Ma proviamo ad immaginare solo per un attimo di partire per un
lungo viaggio e, a un certo punto, dopo lunghe ore di cammino,
all’improvviso cadiamo e ci ritroviamo in uno stretto pertugio.
Siamo soli. Si sta facendo notte. È freddo. Abbiamo paura.
In una situazione di questo genere, la prima cosa che ci chiediamo
è perché siamo caduti, oppure come fare ad uscire da quel buco
angusto per poter riprendere il nostro cammino?
Sebbene possa sembrare contro-intuitivo, è possibile curare gli
Attacchi di Panico in breve tempo con risultati stabili.
Nel corso degli ultimi vent’anni, Giorgio Nardone e i suoi collaboratori
hanno messo a punto degli specifici protocolli di intervento per
varie tipologie di disturbo, che hanno mostrato livelli di efficacia
(risultati ottenuti) e di efficienza (tempo impiegato) sorprendenti.
Oltre il 90% dei casi di Attacchi di Panico trattati con la Terapia
Breve Strategica, infatti, vengono condotti a piena guarigione
in una media di sette sedute, con uno sblocco della sintomatologia,
nei tempi attuali, attorno al secondo o terzo incontro.
Grazie a manovre suggestive, ristrutturazioni e prescrizioni di
pensiero e di azione, i terapeuti strategici sono in grado di
portare la persona a interrompere le tentate soluzioni disfunzionali,
rompendo così il circolo vizioso di percezioni e reazioni patogene,
definito tecnicamente sistema percettivo-reattivo.

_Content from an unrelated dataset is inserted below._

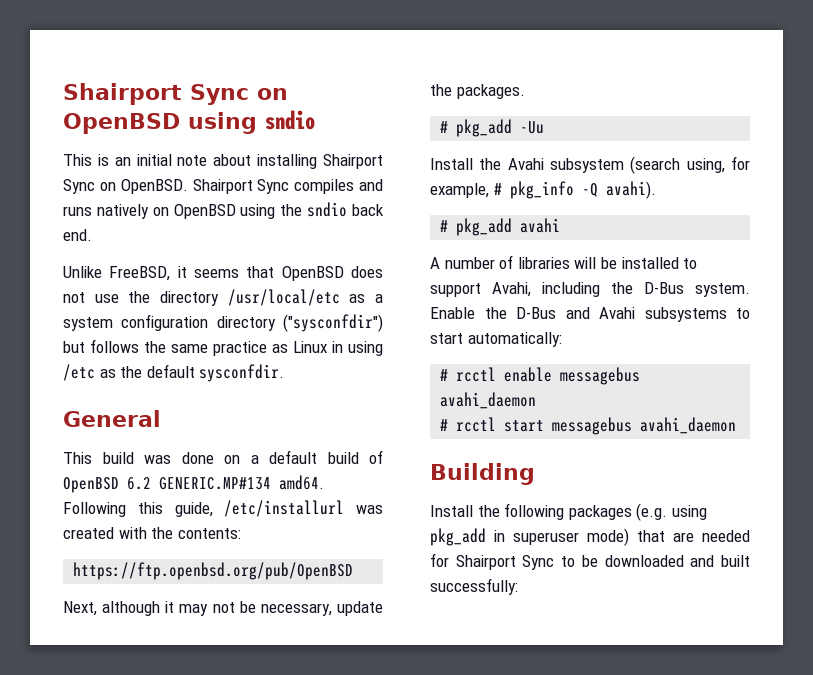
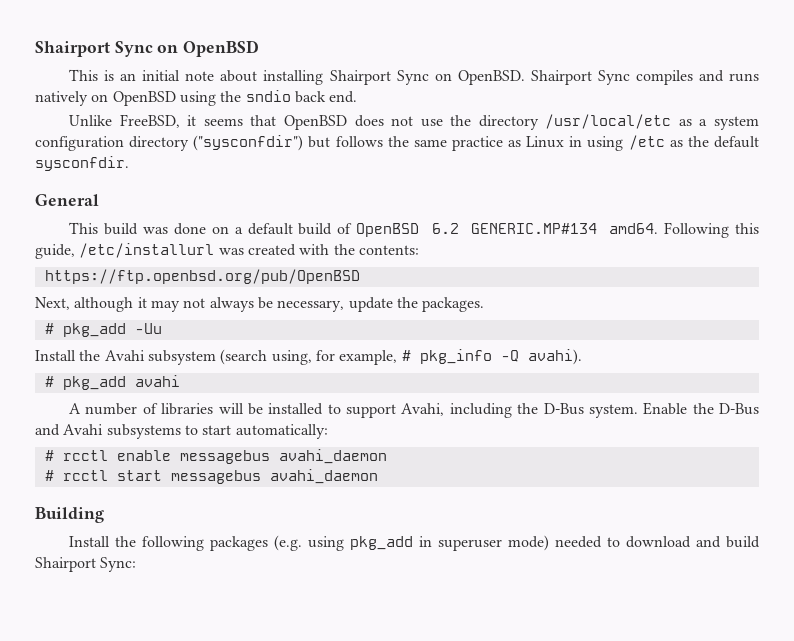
[188,110,315,134] using sndio -> (260, 48) none
(235, 607) none -> [209,297,254,312] always
[637,530,750,542] [430,553,750,570] [430,578,518,595] that are needed for Shairport Sync to be downloaded and built successfully: -> [555,536,761,548] [35,557,137,572] needed to download and build Shairport Sync:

Solo dopo la scomparsa della sintomatologia, la persona viene
guidata ad acquisire una piena consapevolezza delle proprie risorse
personali, in un processo che passa attraverso nuove percezioni,
che modificano le sensazioni, che a loro volta generano nuovi
comportamenti, i quali conducono a differenti cognizioni.
Tutto questo, non con l’inefficace presunzione di eliminare la
paura, che rappresenta una nostra dotazione naturale, ma con l’obiettivo
di utilizzarla, per trasformarla in coraggio, in un punto di forza
che ci spinga in avanti nella talvolta bizzarra avventura della
vita.
Come ha scritto Angelo D’Arrigo, un noto atleta di sport estremo:
“Spingendo quotidianamente un po’ più in là i nostri limiti riusciamo,
poco alla volta, a superare le paure che vietano o limitano il
pieno possesso della nostra esistenza”.